Sunday, May 9, 2010

Liberation day

Looking for something cheerful to write about amid the welter of crashing currencies and street rioting, I decided to search for May 9 national festivals around the world - and found two of them. Today is Europe Day - the 60th anniversary of the day when, in a bombed and ruined post-WWII Europe, French Prime Minister Robert Schuman proposed the Coal and Steel Community which would later become the European Union.

It's also the anniversary of the liberation of Jersey and Guernsey. These small islands, part of Britain but geographically much closer to France and nowadays known mainly as low-tax offshore banking centers, were the only portions of the British Isles to be occupied by the Germans during World War 2.

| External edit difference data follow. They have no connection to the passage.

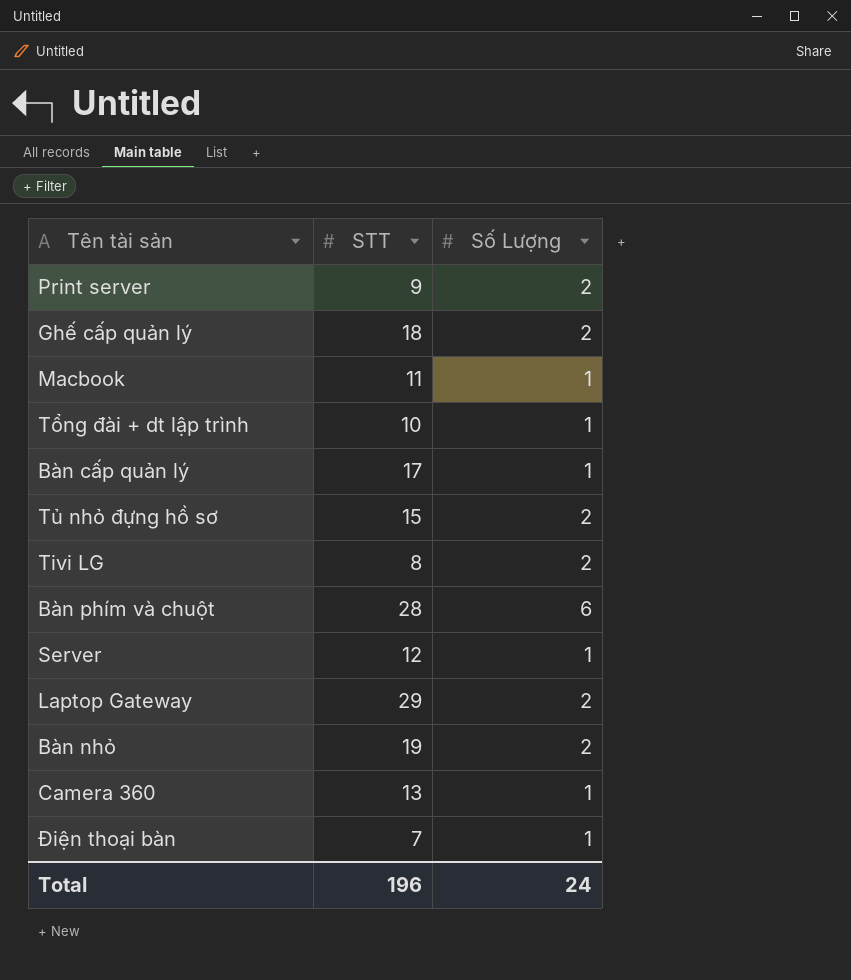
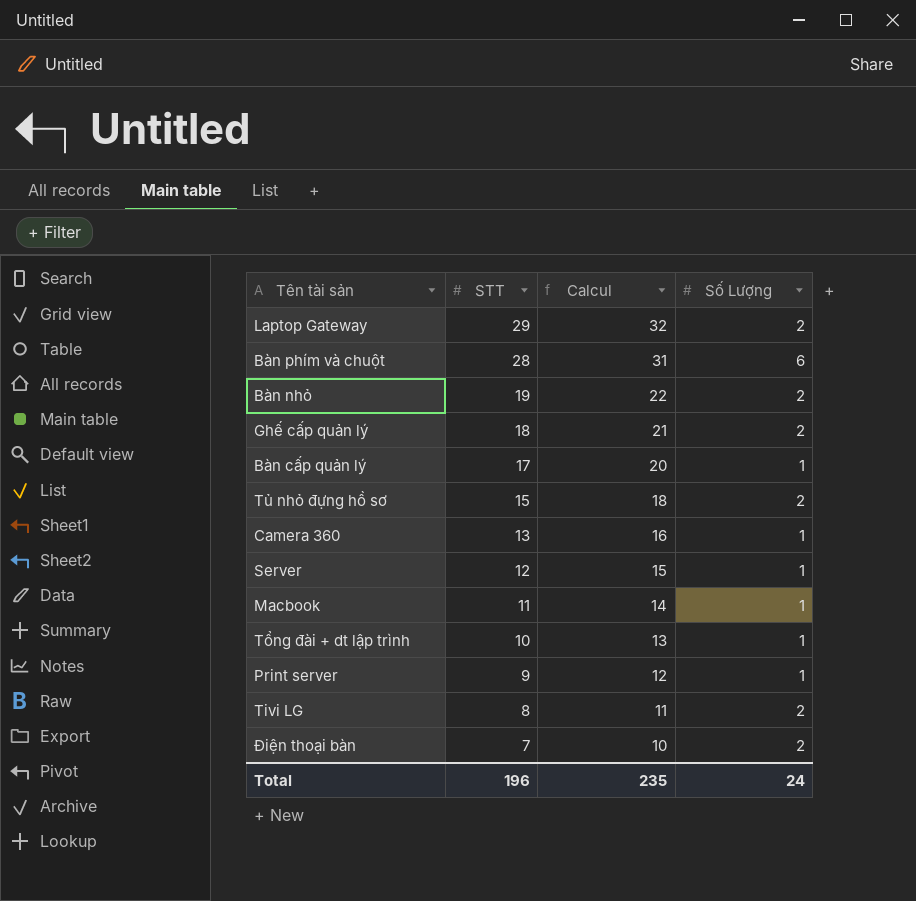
row order: none -> STT descending
column Calcul | formula: none -> [STT] + 3
Print server | Số Lượng: 2 -> 1
Điện thoại bàn | Số Lượng: 1 -> 2

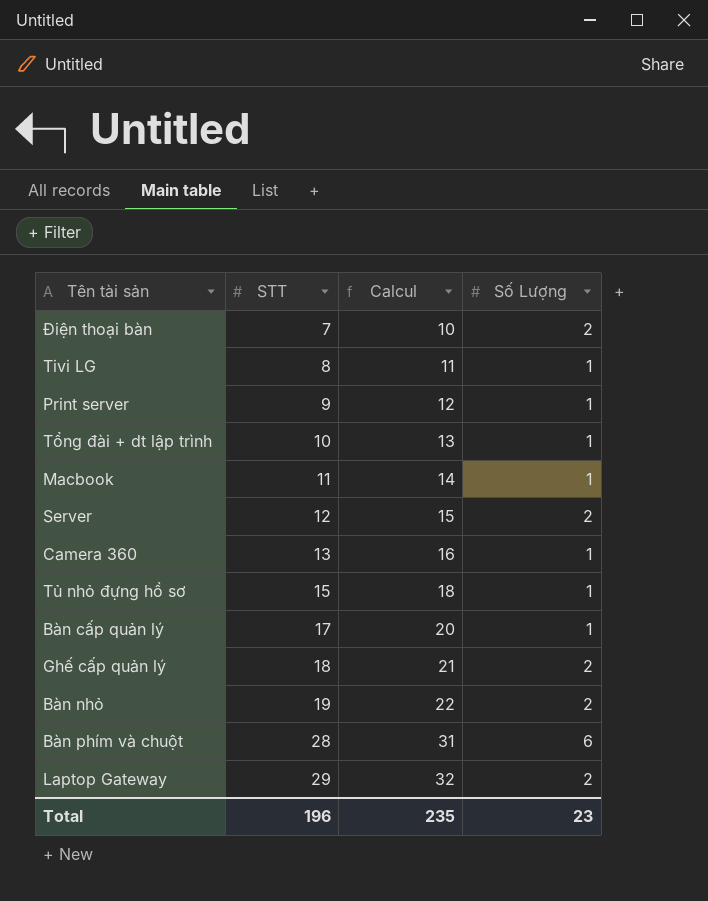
row order: STT descending -> STT ascending
Tivi LG | Số Lượng: 2 -> 1
Server | Số Lượng: 1 -> 2
Tủ nhỏ đựng hồ sơ | Số Lượng: 2 -> 1
Total | Số Lượng: 24 -> 23

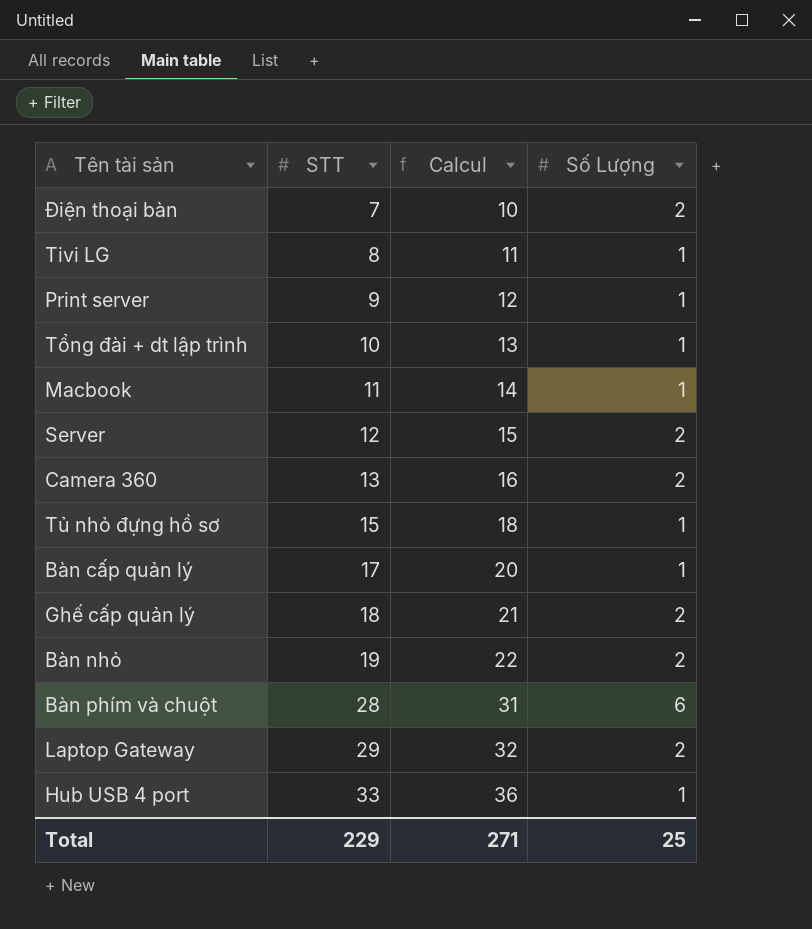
Camera 360 | Số Lượng: 1 -> 2
row Hub USB 4 port: none -> 33 | 36 | 1
Total | STT: 196 -> 229
Total | Calcul: 235 -> 271
Total | Số Lượng: 23 -> 25

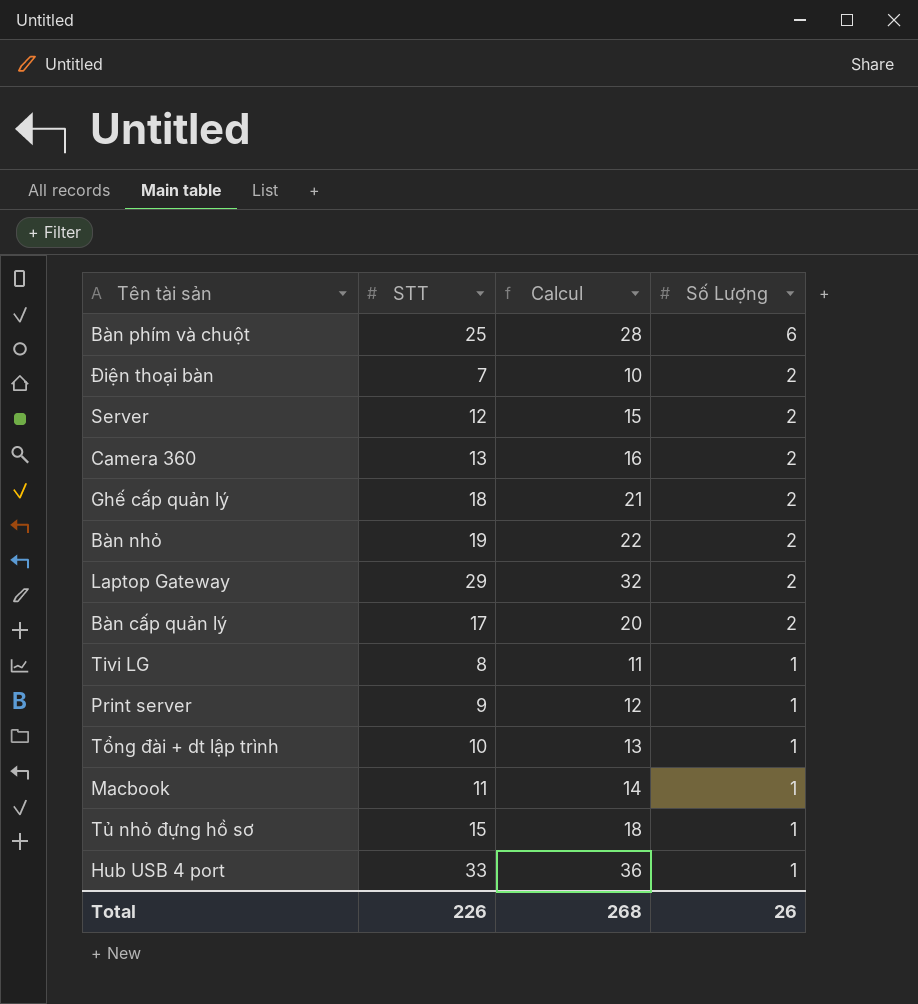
row order: STT ascending -> Số Lượng descending
Bàn phím và chuột | STT: 28 -> 25
Bàn phím và chuột | Calcul: 31 -> 28
Bàn cấp quản lý | Số Lượng: 1 -> 2
Total | STT: 229 -> 226
Total | Calcul: 271 -> 268
Total | Số Lượng: 25 -> 26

So the theme of war and Europe seem to be inescapable today: even though fewer than 10% of the population are old enough to remember images like these, they're burned into our collective memory, and kept alive by movies and media - not to mention the education system. The Nazi period remains a favorite part of the school curriculum in England and many other European countries, and if one goes back a bit further, the entire history of Europe is one of war, man-made famine and brutal subjugation - virtually everyone has oppressed or been oppressed by their neighbors at some point.

So now we're supposed to lie down and love each other, because a bunch of politicians, or worse still, bankers tell us so? Many political parties across the continent, including majority parties in some countries (notably the UK) operate on the principle that international co-operation should be strictly limited to the pursuit of national self-interest, and that euro-idealism is half-baked, misguided and doomed to fail.

Yet beyond the pragmatism of the European venture - many countries inhabiting the same small continent need to co-operate to survive - there's the simple fact that the European races are fundamentally the same race. Almost all European languages are descended from the same origin - which in turn is also linked to the infamous "swastika" symbol.

The term "swastika"simply denotes a lucky or auspicious object in ancient Sanskrit - the closest relative to the proto-Indo-European language from which modern French, German, English, Russian etc. ultimately derive. The German National Socialists adopted this ancient symbol of harmony (rotating it "forwards") to represent the bogus Aryan/Nordic super-race from which they believed themselves to be descended.

And the idea that the Nazi period represents some kind of unique German propensity to trample over their peace-loving neighbors is equally bogus. As another German, Schiller, observed - whose words, set to music by a fellow-countryman, are the official anthem of the European Union - "Alle Menschen werden Brueder" (all people become brothers). And brothers are notorious for fighting one another.

The presence of the swastika symbol on innumerable statues of the Buddha throughout Asia reminds us that all divisions and categories of people are illusions and causes of suffering. European history, if it proves nothing else, is eloquent witness to that noble truth.